> **TASK GOAL**
Where the word "order" occurs in a line of the data, return the whole line.

Segment Start: EXERCISE INPUTS

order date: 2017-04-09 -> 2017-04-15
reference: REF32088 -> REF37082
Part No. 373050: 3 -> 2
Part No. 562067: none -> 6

Segment End: EXERCISE INPUTS
Segment Start: EXERCISE INPUTS

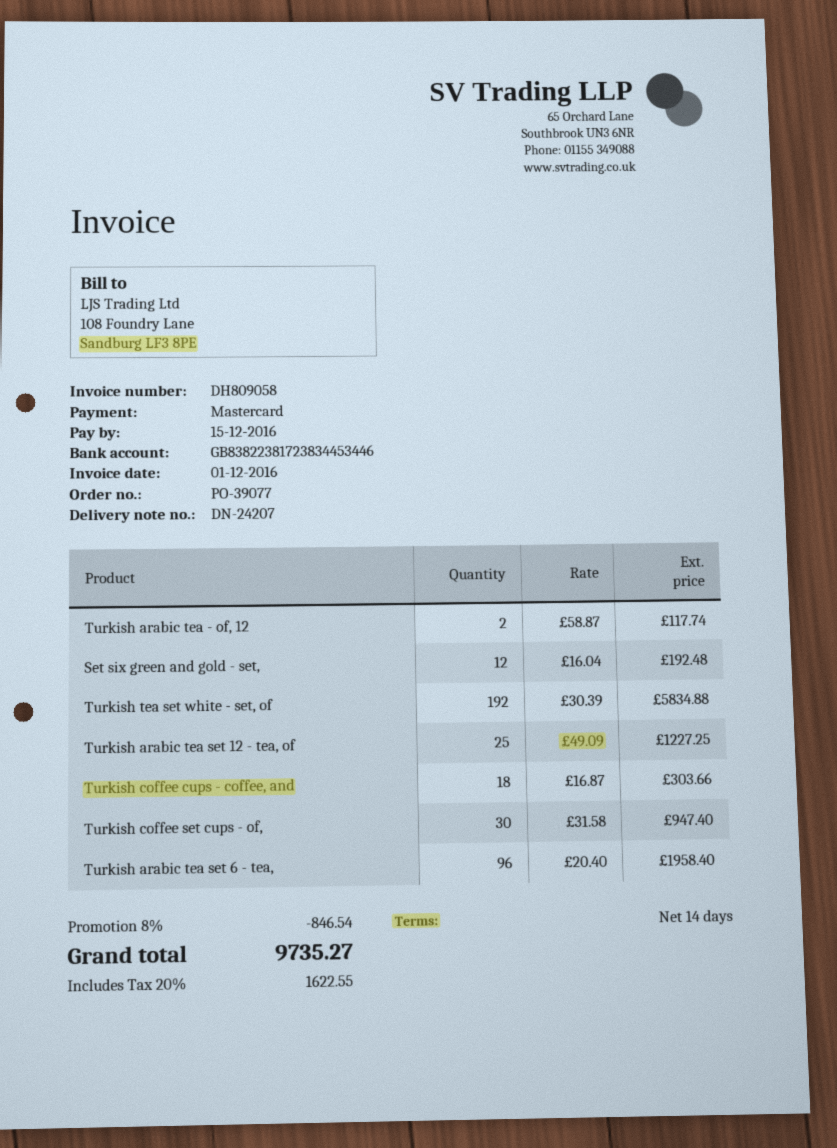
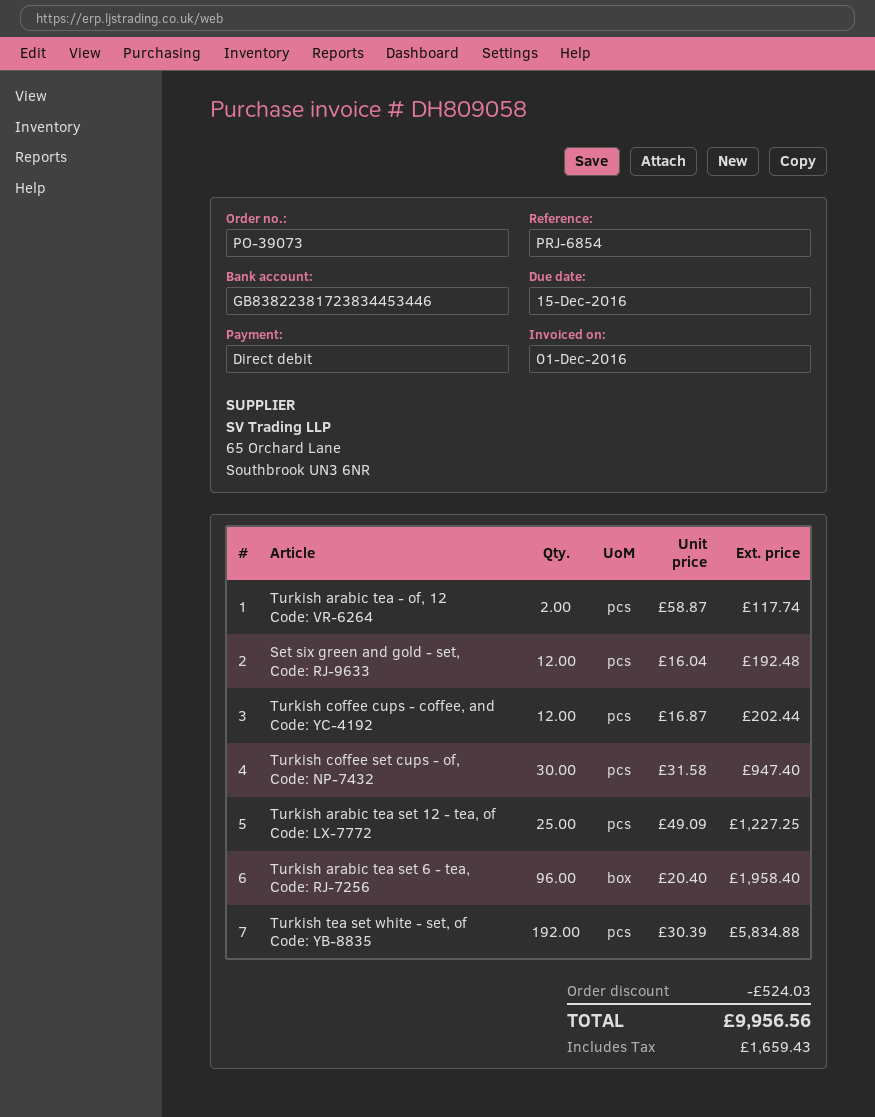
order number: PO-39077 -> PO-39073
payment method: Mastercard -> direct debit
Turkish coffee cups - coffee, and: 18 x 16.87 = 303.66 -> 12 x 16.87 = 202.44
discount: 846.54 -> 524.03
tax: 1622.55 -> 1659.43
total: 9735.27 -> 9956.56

Segment End: EXERCISE INPUTS

> **SOLUTION**
order date: 2017-04-09 -> 2017-04-15
order number: PO-39077 -> PO-39073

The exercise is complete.